The interim secretariat is made up of 16 full-time officials, environment minister Therese Coffey told the House of Commons Environmental Audit Committee last week. She said most had come from within Defra.

She said the group would "not necessarily [fulfil] all the roles that the OEP would", but would instead "try to facilitate some of the initial procedures that will be there".

During the session, which was held to scrutinise the UK’s post Brexit environmental governance arrangements, Gove acknowledged that the interim set up was “a suboptimal situation”.

But he insisted that breaches of EU environmental directives, like failures to limit air pollution, would not go unpunished as the UK courts would fulfil some of the functions of the ECJ.

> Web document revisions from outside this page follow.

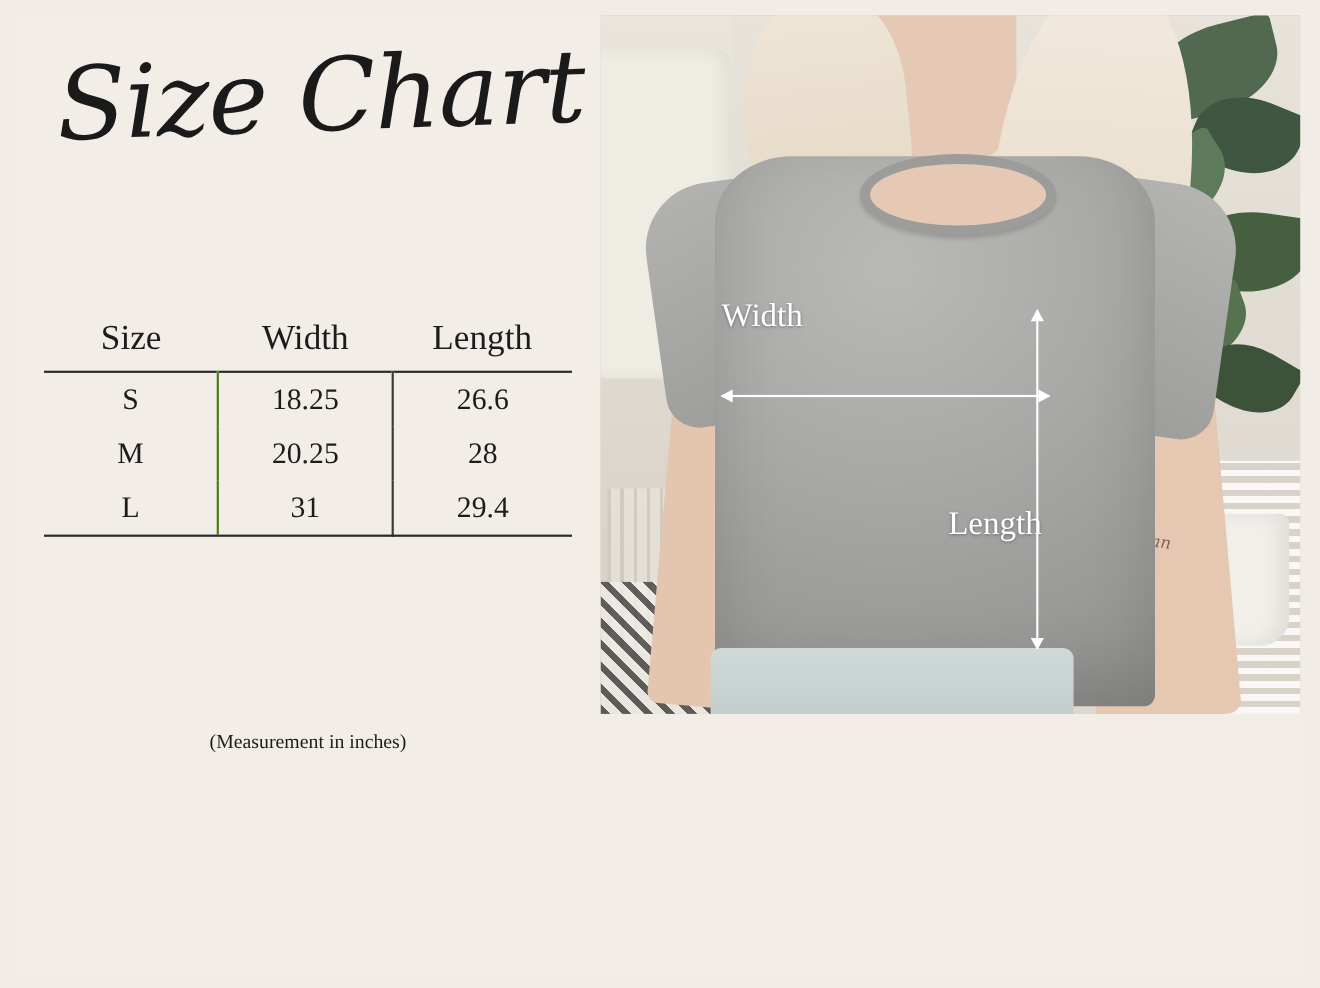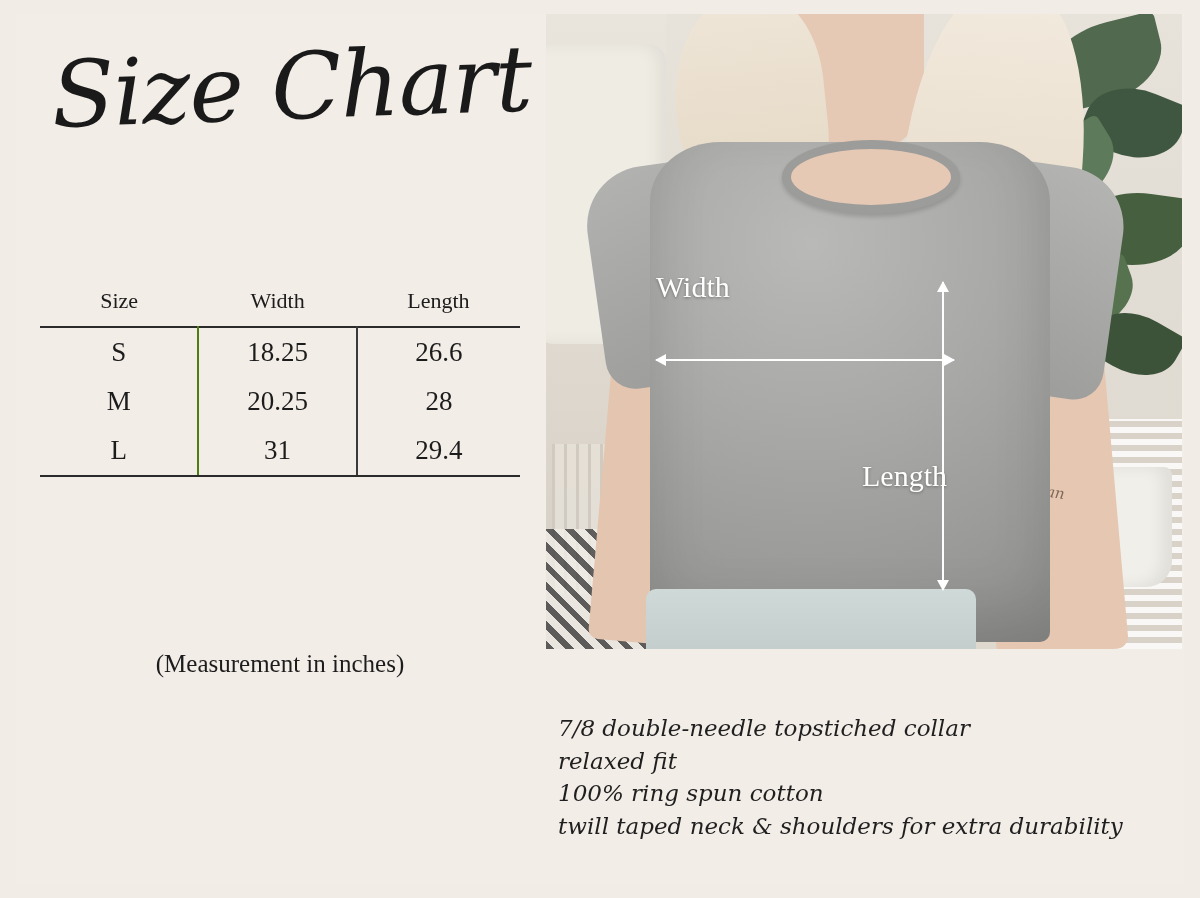--- a/index.html
+++ b/index.html
@@ -60,21 +60,21 @@
     width: 480px;
   }
   table.size-table {
     width: 100%;
     border-collapse: collapse;
     font-size: 26px;
     color: #1c1c1c;
   }
   table.size-table th {
     font-weight: normal;
-    font-size: 22px;
+    font-size: 32px;
     padding: 4px 0 12px 0;
     text-align: center;
   }
   table.size-table thead tr {
     border-bottom: 2px solid #2b2b2b;
   }
   table.size-table td {
     text-align: center;
     padding: 9px 0;
     font-size: 27px;
@@ -91,24 +91,24 @@
   table.size-table thead th.col-width {
     border-left: none;
     border-right: none;
   }
   table.size-table tbody tr:last-child td {
     border-bottom: 2px solid #2b2b2b;
   }
   .measure-note {
     position: absolute;
     left: 24px;
-    top: 636px;
+    top: 650px;
     width: 480px;
     text-align: center;
-    font-size: 25px;
+    font-size: 18px;
     color: #1c1c1c;
   }
 
   
   .right {
     position: absolute;
     left: 530px;
     top: 0;
     width: 640px;
     height: 100%;
@@ -417,22 +417,16 @@
         <div class="shirt"></div>
         <div class="collar"></div>
         <div class="jeans"></div>
 
         <div class="meas-label label-width">Width</div>
         <div class="arrow-h"></div>
         <div class="meas-label label-length">Length</div>
         <div class="arrow-v"></div>
       </div>
 
-      <ul class="feature-list">
-        <li>7/8 double-needle topstiched collar</li>
-        <li>relaxed fit</li>
-        <li>100% ring spun cotton</li>
-        <li>twill taped neck &amp; shoulders for extra durability</li>
-      </ul>
     </div>
 
   </div>
 </div>
 
 </body></html>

He said: “Were anyone to break that law, then they could be taken to court. It is also the case that, as we know, under the principles, there are ways in which access to environmental justice is protected.”

Coffey said the interim secretariat will not be located in Defra's headquarters, but in another government building. It would also have separate IT and email infrastructure and its own website, all of which are ready to go live in the event of a no-deal Brexit, she said. In order to ensure that it is ready to operate short term, Coffey said the interim secretariat will be staffed by civil servants under a new chair who will be appointed by the environmental audit and environment, food and rural affairs select committees. 

However, she added, the intention is that when it is fully up and running, the OEP will not be staffed by civil servants.

The office will instead operate as a non-departmental public body – a decision committee members said would make it too easy to abolish should the government choose to. Committee chair Mary Creagh the MPs wanted OEP to be funded through parliament, not the department, because Defra had shut down other environmental watchdogs in the past: the Royal Commission on Environmental Pollution and the Sustainable Development Commission.

Gove said his department had been advised that making the regulator an NDPB would ensure it was fully independent, and that there were “strong reasons and strong precedents” to do so.

"There are a number of departmental public bodies, for example, like the information commissioner, whose independence nobody doubts and who are funded appropriately and operated arm’s length from government to provide the assurance that the public need," he said.

Gove said that the OEP would need between 60 and 120 staff to carry out its functions when it is fully up and running.